A network diagram showing the flow from “Public Internet” through “ci.quarklight.dev” to a box containing “Traefik” and “e2-small” (with Google Cloud logo), then to a box containing “GPU Server” and “Metrostar VPN” logos. The diagram illustrates a network setup with VPN and cloud services.

The VPN network also impacted how the VM image is preconfigured. We needed to adjust the MTU network configuration so that both the OS and Docker use the same value as imposed by the VPN. Otherwise, the Docker container would not have access to the internet.

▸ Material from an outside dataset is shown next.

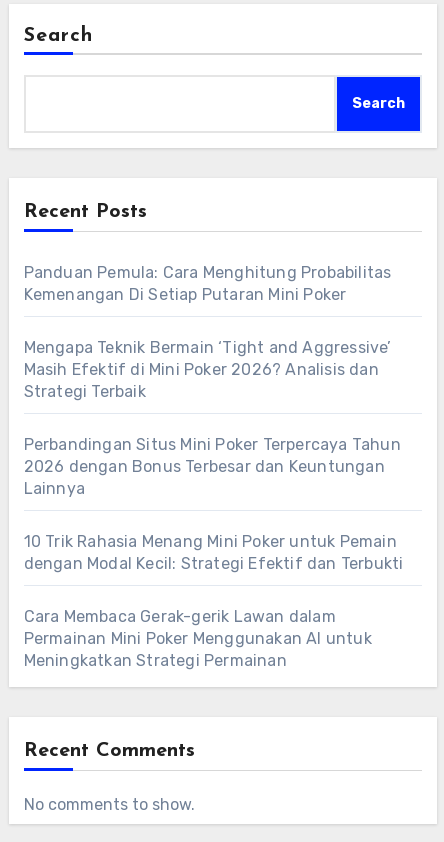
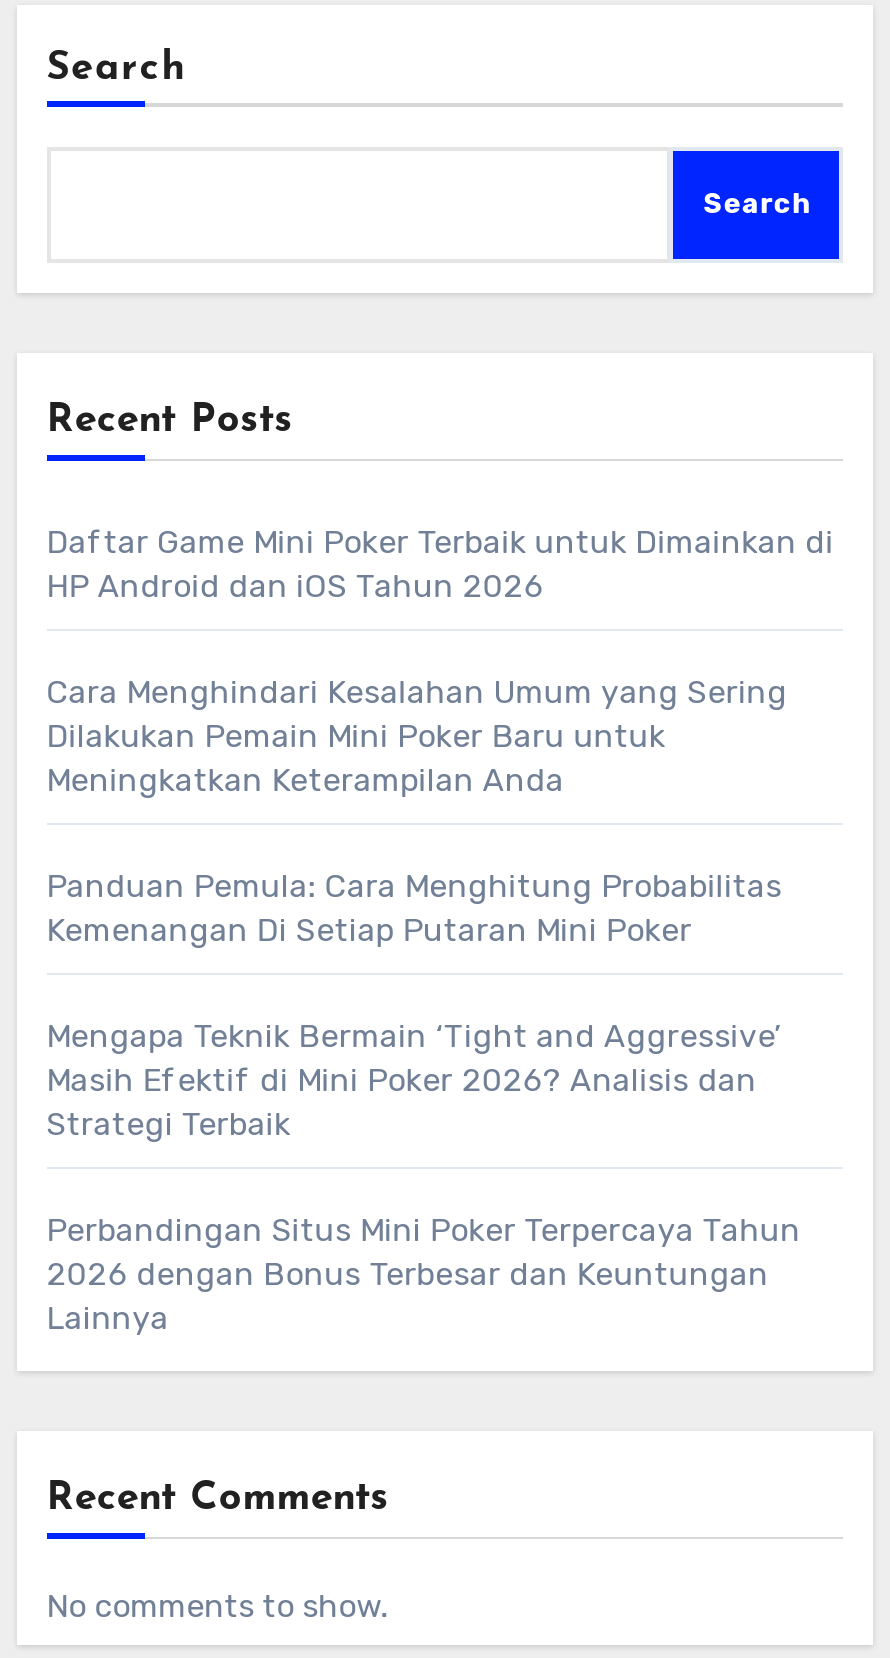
none -> [46,523,834,799] Daftar Game Mini Poker Terbaik untuk Dimainkan di | HP Android dan iOS Tahun 2026 | Cara Menghindari Kesalahan Umum yang Sering | Dilakukan Pemain Mini Poker Baru untuk | Meningkatkan Keterampilan Anda
moved [24,263,401,498] -> [46,867,801,1337]: Panduan Pemula: Cara Menghitung Probabilitas | Kemenangan Di Setiap Putaran Mini Poker | Mengapa Teknik Bermain ‘Tight and Aggressive’ | Masih Efektif di Mini Poker 2026? Analisis dan | Strategi Terbaik | Perbandingan Situs Mini Poker Terpercaya Tahun | 2026 dengan Bonus Terbesar dan Keuntungan | Lainnya
[24,532,403,670] 10 Trik Rahasia Menang Mini Poker untuk Pemain | dengan Modal Kecil: Strategi Efektif dan Terbukti | Cara Membaca Gerak-gerik Lawan dalam | Permainan Mini Poker Menggunakan AI untuk | Meningkatkan Strategi Permainan -> none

Step 5: Register the self-hosted runners in Github Actions via Cirun.io

We are getting closer! We have a server configured with OpenStack, with access to the Internet, and equipped to create VMs optimized for CI usage. What’s left? We need to register those VMs in the GitHub Actions configuration of conda-forge, and that’s it, right?

Unfortunately, it’s not that easy. Self-hosted runners in GitHub Actions are assumed to be always reachable, but we want our VMs to be ephemeral for security and robustness purposes. In other words, each build job should run on a freshly deployed VM that will be destroyed right after.

The solution to this problem is using a service like Cirun.io. Cirun is a Github app that connects to your Github repositories and spins CI runners on demand. When you push a new commit to your PR, GitHub sends this event to the configured apps, saying, “Hey, we have a new CI job!”. Cirun receives that event and sends a request to the configured backend, asking for a new runner. These backends are usually cloud providers like AWS or GCP, which provide an API that Cirun uses to provision a new cloud runner on the spot and configure it for usage with GitHub Actions. Once ready, Cirun exposes the runner to the repo, and Github picks it up to run the CI job.

Wonderful, isn’t it? We just need to configure Cirun to connect to our OpenStack instance and use their APIs to provision a new VM. The only problem is that Cirun didn’t have OpenStack integrations back then, so we had to create them. Fortunately, Cirun’s author, Amit, is part of the Quansight team, and we could simply ask him. We covered this as part of the Cirun internship program in 2021, where Amit mentored Nabin Nath to implement and test OpenStack integrations (read the blog post!).

We thought adding OpenStack integration was all we needed, but soon enough, we realized how wrong we were. OpenStack is a full-fledged open source cloud framework, and with that comes the complexity of a cloud provider, which we should deploy and maintain. This is very different from conventional clouds like AWS and GCP, where everything just works magically; instead, we are responsible for everything: virtual machines, networking, storage, authentication…There are a million things that can go wrong, like running out of disk space, all the GPUs being taken, API not accessible, etc. It took us quite a while to figure out all (or most) of the failure cases to be able to implement specialized error handling and retry mechanisms based on those on top of what Cirun already provides.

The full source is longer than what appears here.